**EXERCISE**:
Apart from the images, the records below need to be copied exactly.

**RECORDED INFORMATION**:
··········

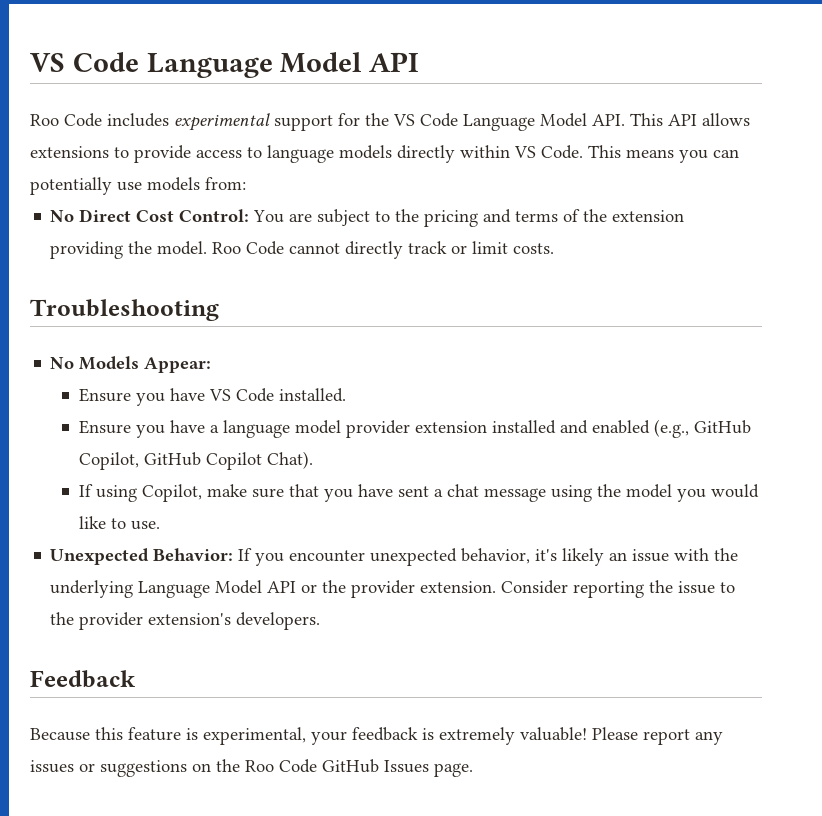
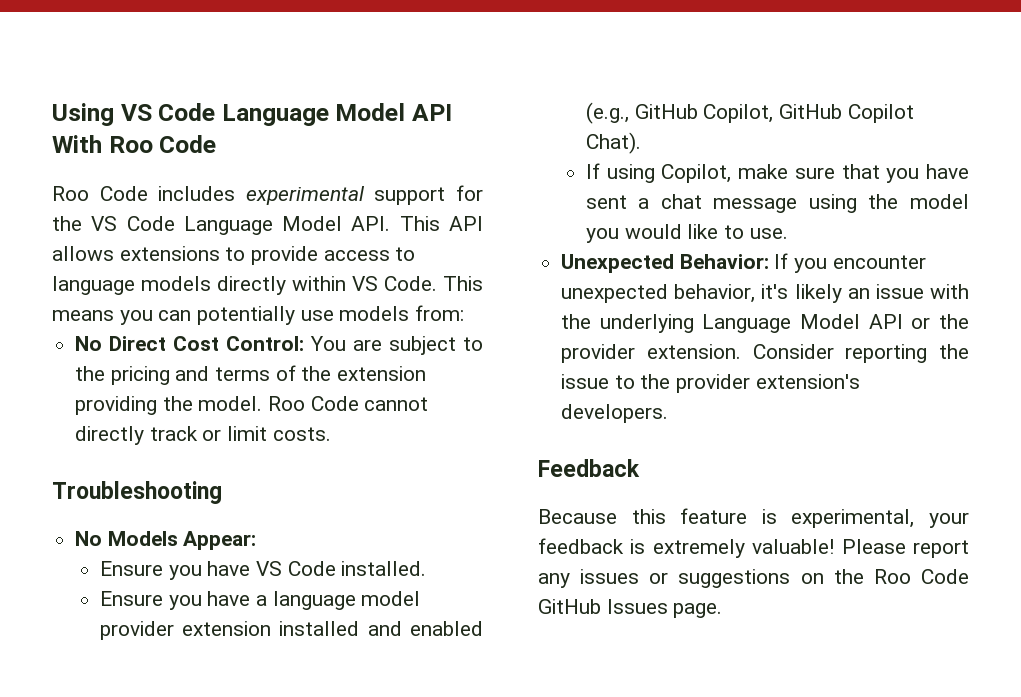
- VS Code Language Model API
+ Using VS Code Language Model API With Roo Code

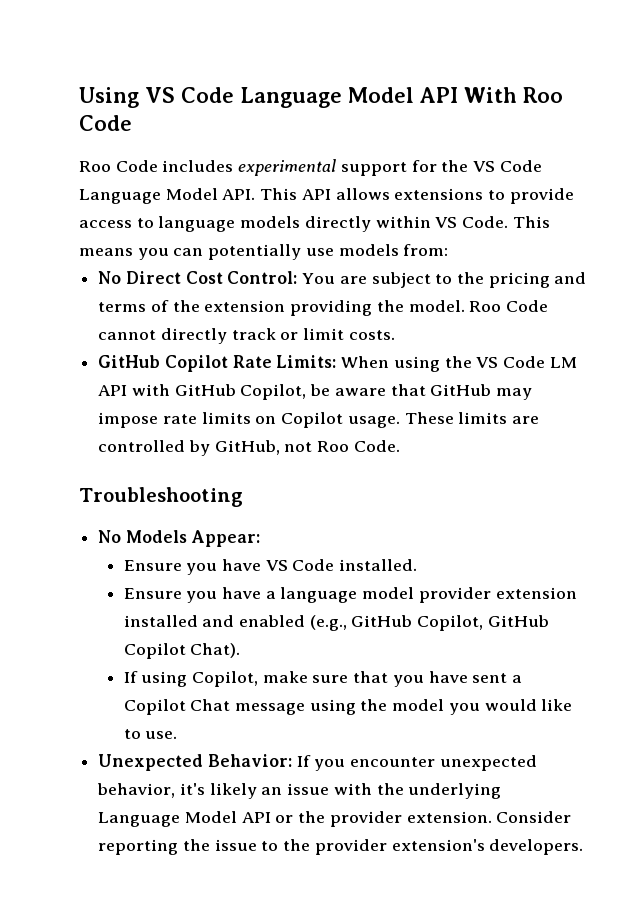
+ GitHub Copilot Rate Limits: When using the VS Code LM API with GitHub Copilot, be aware that GitHub may impose rate limits on Copilot usage. These limits are controlled by GitHub, not Roo Code.
- If using Copilot, make sure that you have sent a chat message using the model you would like to use.
+ If using Copilot, make sure that you have sent a Copilot Chat message using the model you would like to use.
- Feedback
- Because this feature is experimental, your feedback is extremely valuable! Please report any issues or suggestions on the Roo Code GitHub Issues page.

··········

**YOUR SOLUTION**:
- VS Code Language Model API
+ Using VS Code Language Model API With Roo Code

+ GitHub Copilot Rate Limits: When using the VS Code LM API with GitHub Copilot, be aware that GitHub may impose rate limits on Copilot usage. These limits are controlled by GitHub, not Roo Code.
- If using Copilot, make sure that you have sent a chat message using the model you would like to use.
+ If using Copilot, make sure that you have sent a Copilot Chat message using the model you would like to use.
- Feedback
- Because this feature is experimental, your feedback is extremely valuable! Please report any issues or suggestions on the Roo Code GitHub Issues page.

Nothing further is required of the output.